En América, uno de los casos más conocidos a este respecto es el del expresidente de la República Dominicana, Hipólito Mejía, quien gobernó el país entre 2000 y 2004 y volvió a intentarlo en 2012, ya con una edad avanzada. «Llegó papá» era su lema ocurrente, y competía con el candidato del Partido de la Liberación Dominicana, Danilo Medina. Periodistas, analistas, partidarios o detractores de Hipólito Mejía concuerdan en que su incontinencia verbal le venció, y que, de haberse mantenido callado, o prudente al menos, hubiera conservado sus opciones de ganar. Casi podría decirse que perdió los votos que le faltaron a golpe de palabras innecesarias, desconocedor, como era, del valor fundamental del silencio en la comunicación. Algo sabíamos ya, porque en esa campaña electoral recaló en Madrid y cenamos con él, lo que nos permitió asistir a una explicación tan divertida como imprudente sobre chismes varios, que igual hacían referencia a políticos latinoamericanos como a intimidades de cardenales de la Iglesia católica. Don Hipólito sobrevivió aquella noche escoltado por la prudencia ajena, que no por la propia.

Posteriormente, en un programa de radio, hasta sus partidarios se alarmaron al oírle anunciar que «si soy presidente meteré a este y al otro en la cárcel», frase que pulverizaba la separación de poderes de Montesquieu.

A tal punto llegaba su incontinencia verbal que, tal y como nos narraron, llegó a darse varias veces en los últimos días de la campaña la escena genial de su equipo rodeándolo físicamente para que no tuviera contacto directo con los micrófonos de los periodistas, una medida por la que habían optado desde la más pura desesperación. Los periodistas, por su parte, acabaron preguntándole a gritos desde las afueras del cordón, y Mejía respondía desde su encierro, incorregible, aunque francamente divertido.

Finalmente, no ganó porque no observó el sabio silencio. ¡Cuánto bien le habría hecho el regalo de un libro que le hubiera resultado imprescindible: El arte de la prudencia, de Baltasar Gracián!18

Sin embargo, ningún político ha cruzado tantas líneas rojas en su comunicación oral o escrita —vía Twitter— como Donald Trump.
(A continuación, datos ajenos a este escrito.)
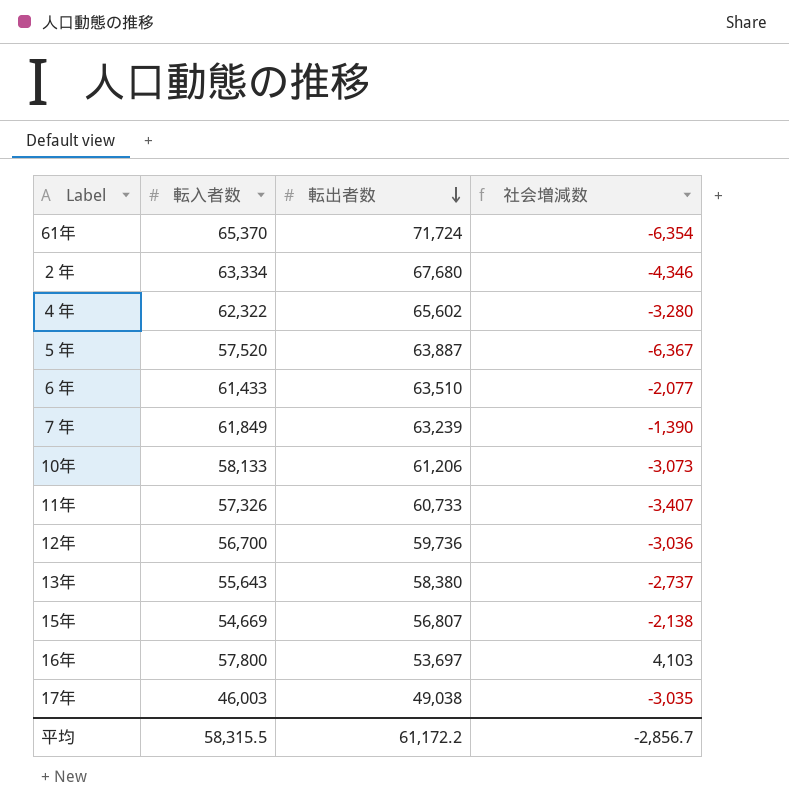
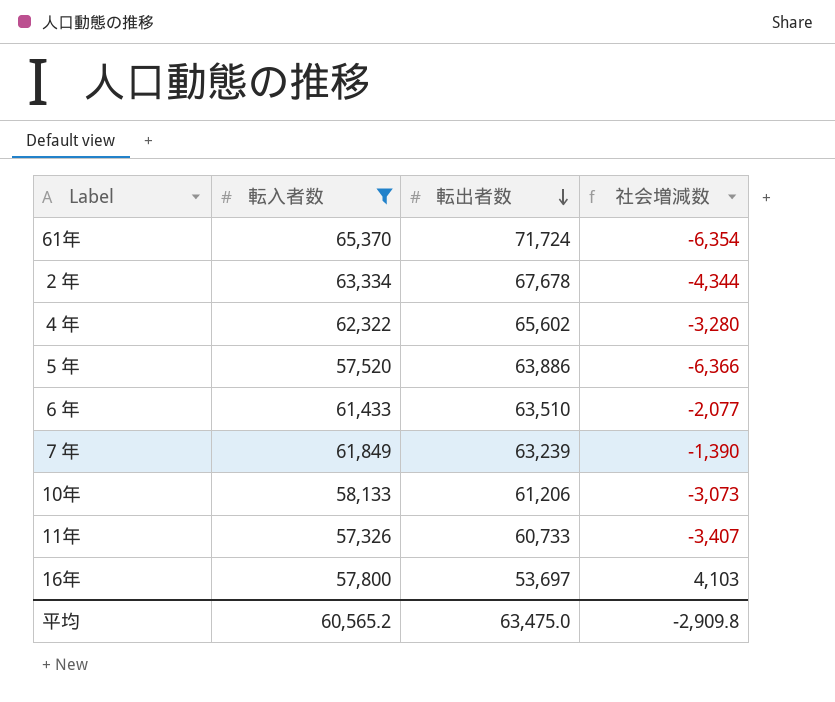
filter: none -> 転入者数 >= 57,326
２年 | 転出者数: 67,680 -> 67,678
２年 | 社会増減数: -4,346 -> -4,344
５年 | 転出者数: 63,887 -> 63,886
５年 | 社会増減数: -6,367 -> -6,366
平均 | 転入者数: 58,315.5 -> 60,565.2
平均 | 転出者数: 61,172.2 -> 63,475.0
平均 | 社会増減数: -2,856.7 -> -2,909.8

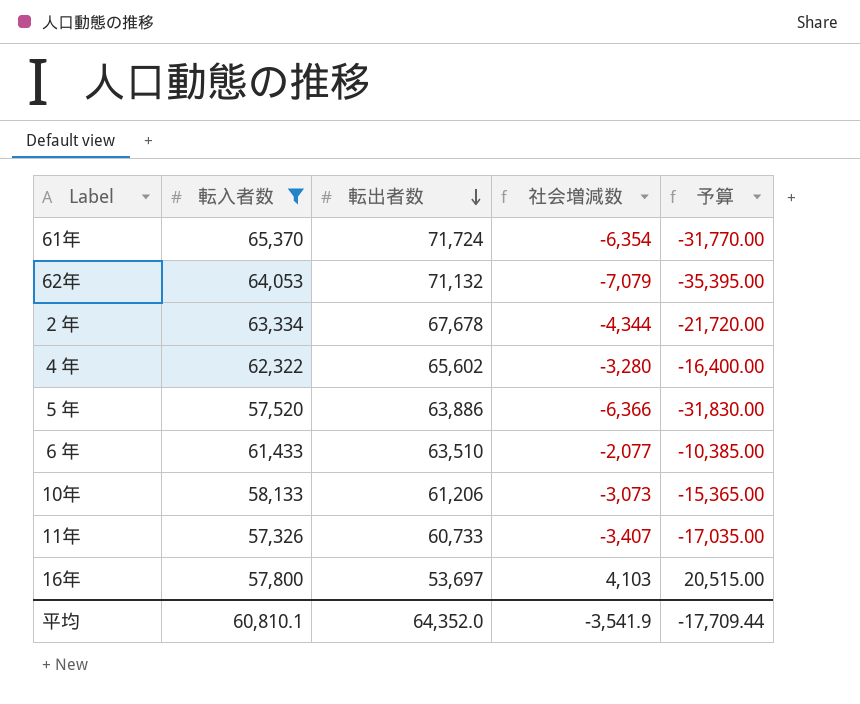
column 予算 | formula: none -> [社会増減数] * 5
row ７年: 61,849 | 63,239 | -1,390 -> none
row 62年: none -> 64,053 | 71,132 | -7,079 | -35,395.00
平均 | 転入者数: 60,565.2 -> 60,810.1
平均 | 転出者数: 63,475.0 -> 64,352.0
平均 | 社会増減数: -2,909.8 -> -3,541.9

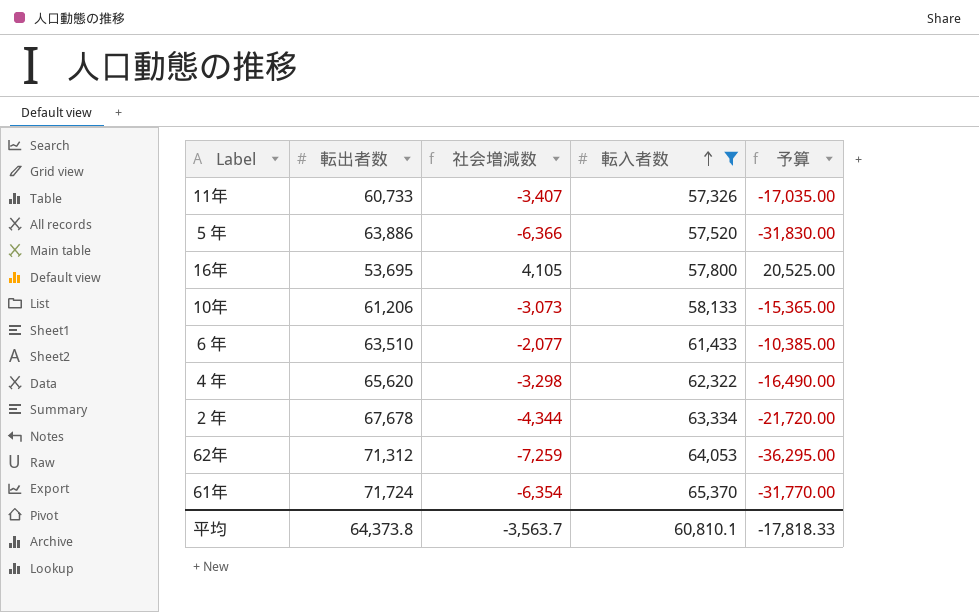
row order: 転出者数 descending -> 転入者数 ascending
column 転入者数 | position: 2 -> 4
16年 | 転出者数: 53,697 -> 53,695
16年 | 社会増減数: 4,103 -> 4,105
16年 | 予算: 20,515.00 -> 20,525.00
４年 | 転出者数: 65,602 -> 65,620
４年 | 社会増減数: -3,280 -> -3,298
４年 | 予算: -16,400.00 -> -16,490.00
62年 | 転出者数: 71,132 -> 71,312
62年 | 社会増減数: -7,079 -> -7,259
62年 | 予算: -35,395.00 -> -36,295.00
平均 | 転出者数: 64,352.0 -> 64,373.8
平均 | 社会増減数: -3,541.9 -> -3,563.7
平均 | 予算: -17,709.44 -> -17,818.33

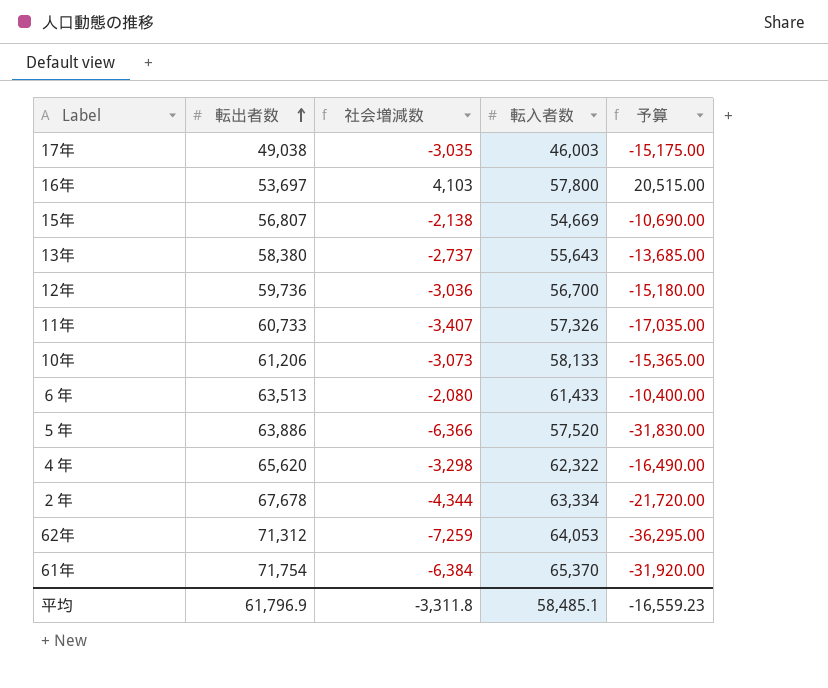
filter: 転入者数 >= 57,326 -> none
row order: 転入者数 ascending -> 転出者数 ascending
16年 | 転出者数: 53,695 -> 53,697
16年 | 社会増減数: 4,105 -> 4,103
16年 | 予算: 20,525.00 -> 20,515.00
６年 | 転出者数: 63,510 -> 63,513
６年 | 社会増減数: -2,077 -> -2,080
６年 | 予算: -10,385.00 -> -10,400.00
61年 | 転出者数: 71,724 -> 71,754
61年 | 社会増減数: -6,354 -> -6,384
61年 | 予算: -31,770.00 -> -31,920.00
平均 | 転出者数: 64,373.8 -> 61,796.9
平均 | 社会増減数: -3,563.7 -> -3,311.8
平均 | 転入者数: 60,810.1 -> 58,485.1
平均 | 予算: -17,818.33 -> -16,559.23

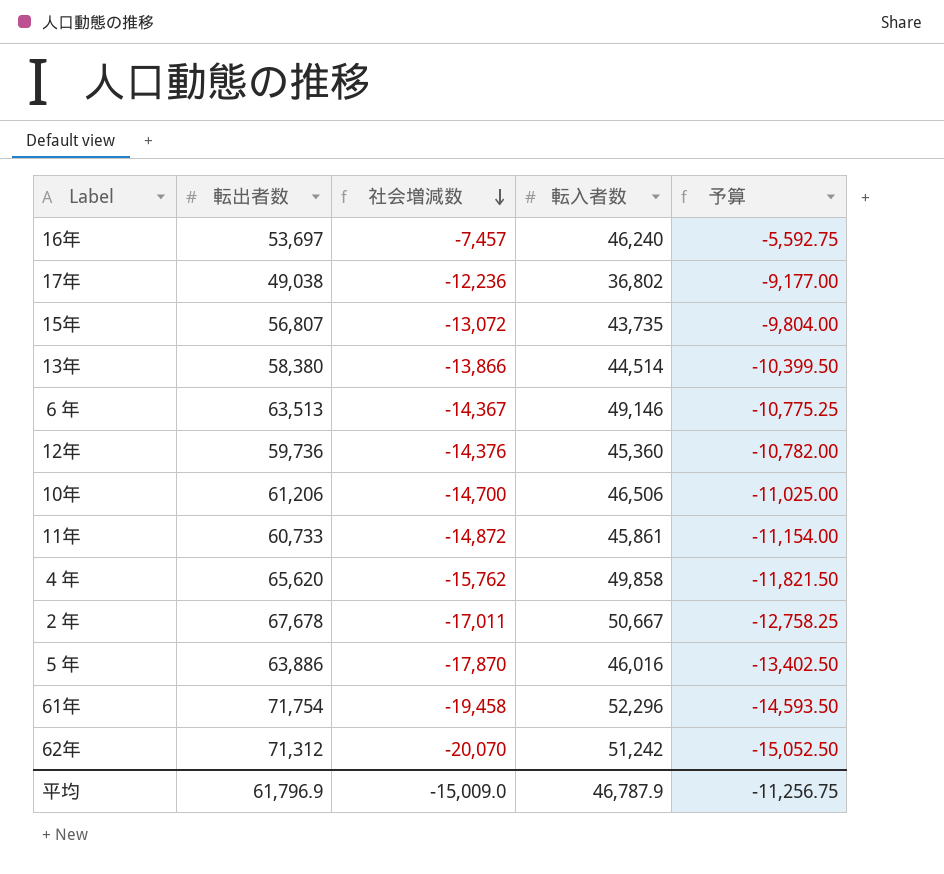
row order: 転出者数 ascending -> 社会増減数 descending
column 予算 | formula: [社会増減数] * 5 -> [社会増減数] * 0.75
16年 | 社会増減数: 4,103 -> -7,457
16年 | 転入者数: 57,800 -> 46,240
17年 | 社会増減数: -3,035 -> -12,236
17年 | 転入者数: 46,003 -> 36,802
15年 | 社会増減数: -2,138 -> -13,072
15年 | 転入者数: 54,669 -> 43,735
13年 | 社会増減数: -2,737 -> -13,866
13年 | 転入者数: 55,643 -> 44,514
６年 | 社会増減数: -2,080 -> -14,367
６年 | 転入者数: 61,433 -> 49,146
12年 | 社会増減数: -3,036 -> -14,376
12年 | 転入者数: 56,700 -> 45,360
10年 | 社会増減数: -3,073 -> -14,700
10年 | 転入者数: 58,133 -> 46,506
11年 | 社会増減数: -3,407 -> -14,872
11年 | 転入者数: 57,326 -> 45,861
４年 | 社会増減数: -3,298 -> -15,762
４年 | 転入者数: 62,322 -> 49,858
２年 | 社会増減数: -4,344 -> -17,011
２年 | 転入者数: 63,334 -> 50,667
５年 | 社会増減数: -6,366 -> -17,870
５年 | 転入者数: 57,520 -> 46,016
61年 | 社会増減数: -6,384 -> -19,458
61年 | 転入者数: 65,370 -> 52,296
62年 | 社会増減数: -7,259 -> -20,070
62年 | 転入者数: 64,053 -> 51,242
平均 | 社会増減数: -3,311.8 -> -15,009.0
平均 | 転入者数: 58,485.1 -> 46,787.9
平均 | 予算: -16,559.23 -> -11,256.75

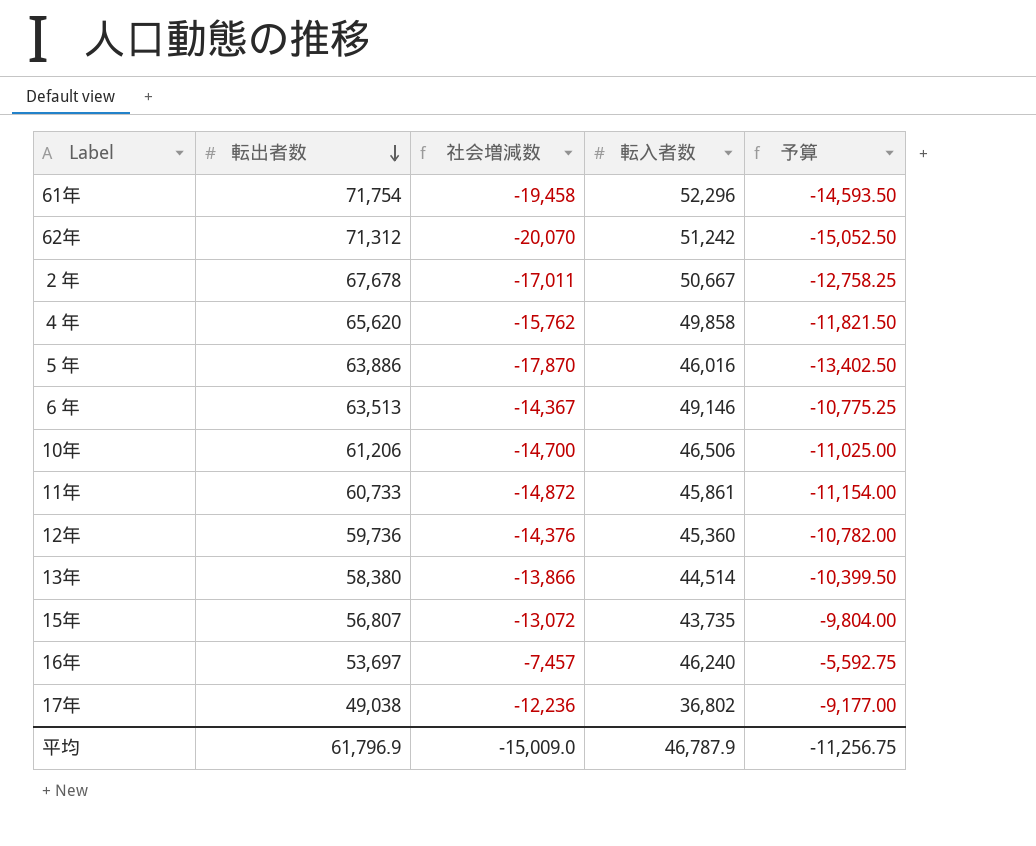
row order: 社会増減数 descending -> 転出者数 descending

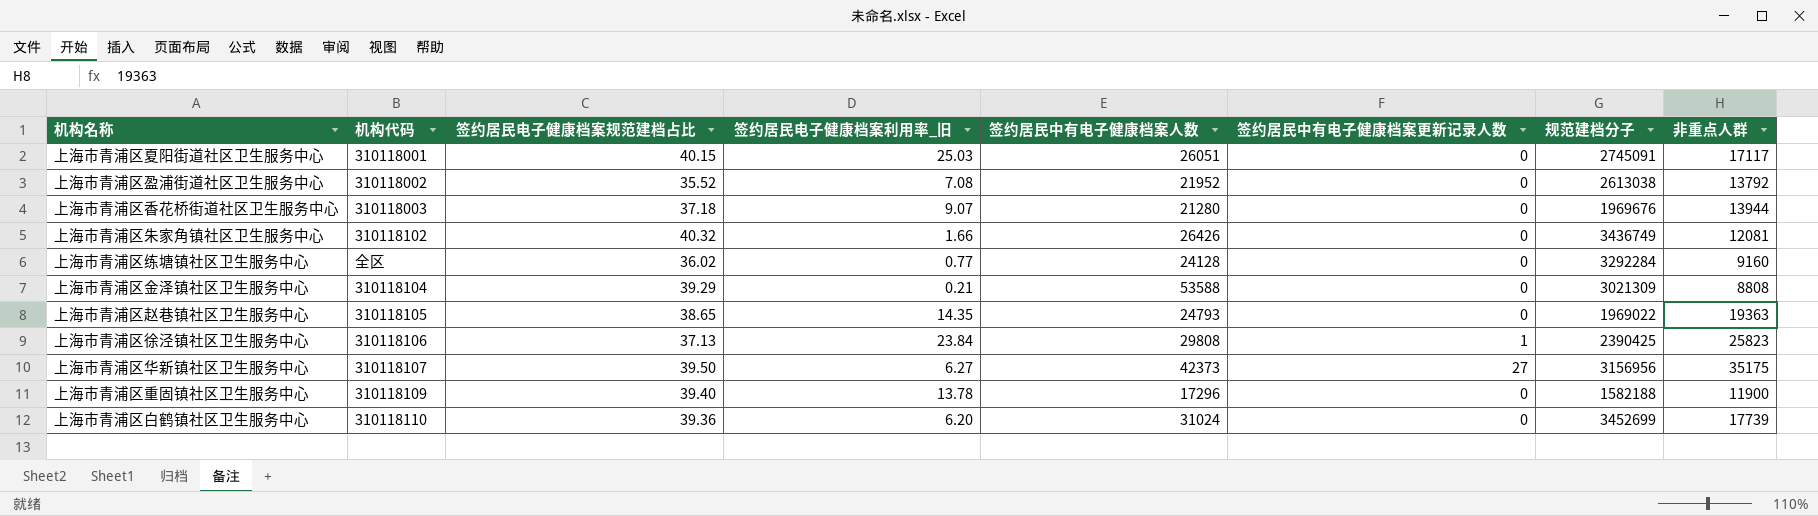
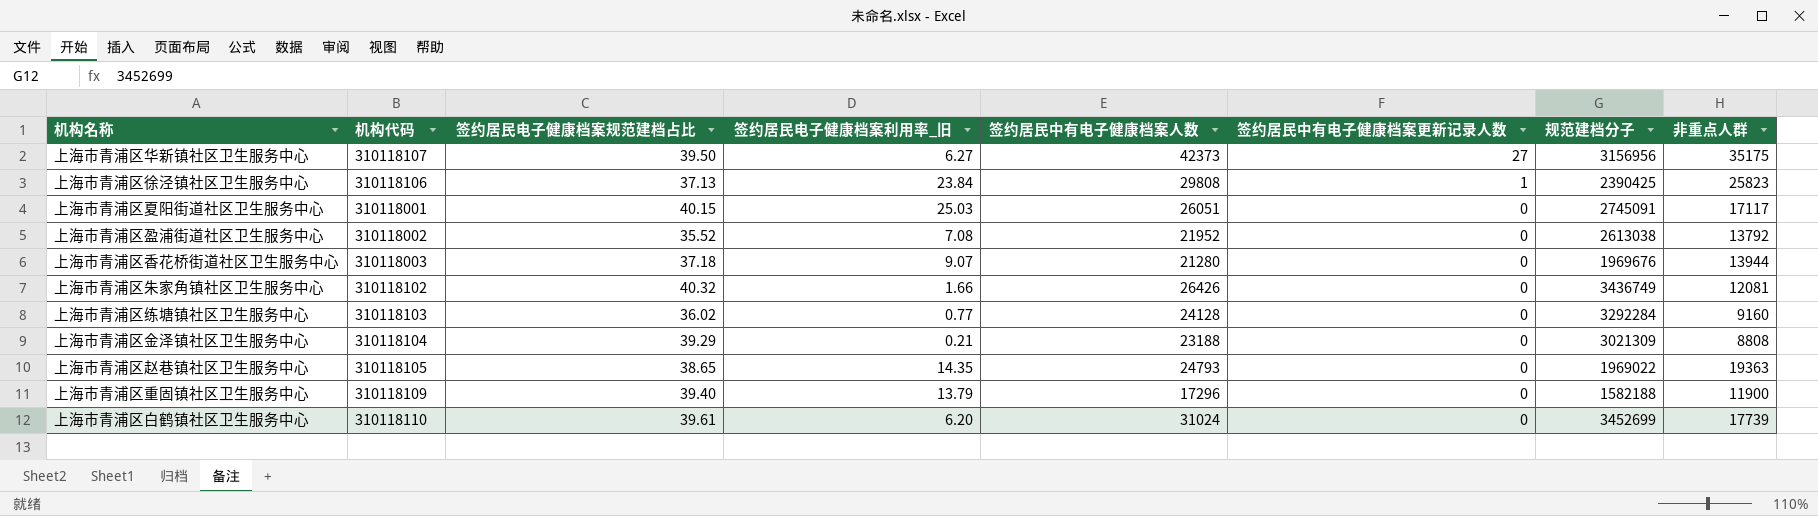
row order: none -> 签约居民中有电子健康档案更新记录人数 descending
上海市青浦区练塘镇社区卫生服务中心 | 机构代码: 全区 -> 310118103
上海市青浦区金泽镇社区卫生服务中心 | 签约居民中有电子健康档案人数: 53588 -> 23188
上海市青浦区重固镇社区卫生服务中心 | 签约居民电子健康档案利用率_旧: 13.78 -> 13.79
上海市青浦区白鹤镇社区卫生服务中心 | 签约居民电子健康档案规范建档占比: 39.36 -> 39.61

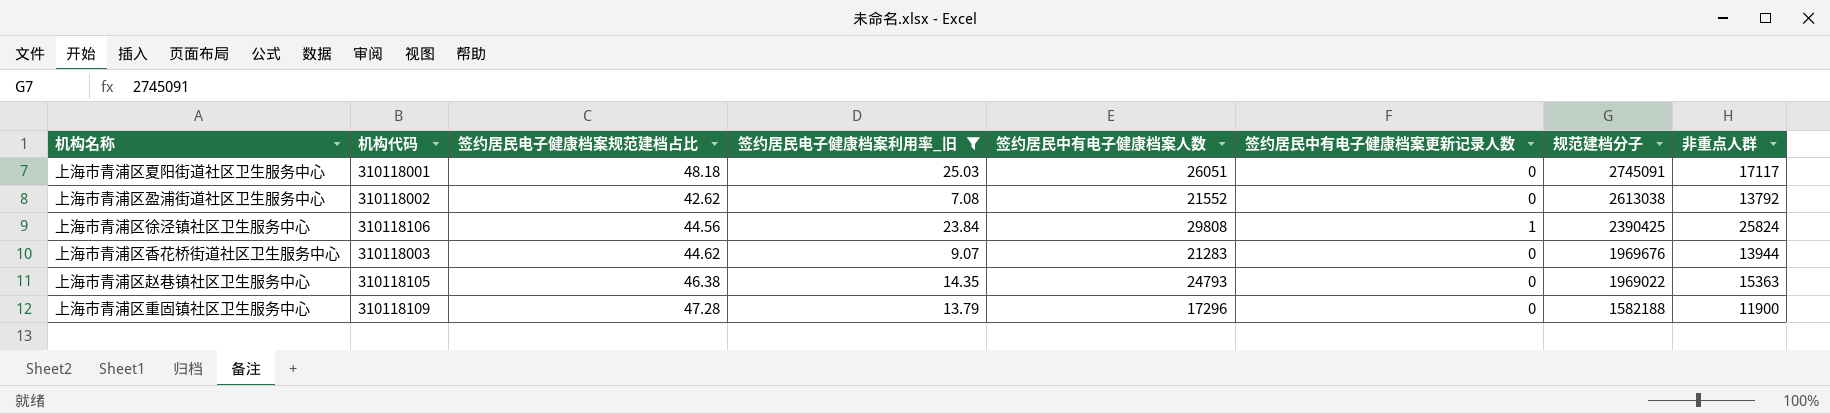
filter: none -> 签约居民电子健康档案利用率_旧 >= 7.08
row order: 签约居民中有电子健康档案更新记录人数 descending -> 规范建档分子 descending
上海市青浦区夏阳街道社区卫生服务中心 | 签约居民电子健康档案规范建档占比: 40.15 -> 48.18
上海市青浦区盈浦街道社区卫生服务中心 | 签约居民电子健康档案规范建档占比: 35.52 -> 42.62
上海市青浦区盈浦街道社区卫生服务中心 | 签约居民中有电子健康档案人数: 21952 -> 21552
上海市青浦区徐泾镇社区卫生服务中心 | 签约居民电子健康档案规范建档占比: 37.13 -> 44.56
上海市青浦区徐泾镇社区卫生服务中心 | 非重点人群: 25823 -> 25824
上海市青浦区香花桥街道社区卫生服务中心 | 签约居民电子健康档案规范建档占比: 37.18 -> 44.62
上海市青浦区香花桥街道社区卫生服务中心 | 签约居民中有电子健康档案人数: 21280 -> 21283
上海市青浦区赵巷镇社区卫生服务中心 | 签约居民电子健康档案规范建档占比: 38.65 -> 46.38
上海市青浦区赵巷镇社区卫生服务中心 | 非重点人群: 19363 -> 15363
上海市青浦区重固镇社区卫生服务中心 | 签约居民电子健康档案规范建档占比: 39.40 -> 47.28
Convencido de sus altas expectativas electorales, llegó a decir en la campaña para la presidencia de los Estados Unidos que «podría disparar a gente en la Quinta Avenida de Nueva York y no perdería votos»; después puso a los latinos en su diana, especialmente a los mexicanos, a los que ofendió reiteradamente: «México nos envía a la gente que tiene muchos problemas, que trae drogas, crimen, que son violadores»; desnaturalizó con su agresividad los debates electorales: «Hillary, eres una asquerosa»; y se superó a sí mismo al deslizar a un periodista que casualmente tenía su grabadora encendida que «Cuando eres una estrella puedes hacer cualquier cosa con las mujeres, agarrarlas incluso por el coño, lo que quieras...».

Resulta increíble que Trump haya salido indemne de todos estos tropiezos dialécticos que le hubieran costado la carrera a cualquier otro candidato de haber pronunciado aunque solo fuera una de estas frases.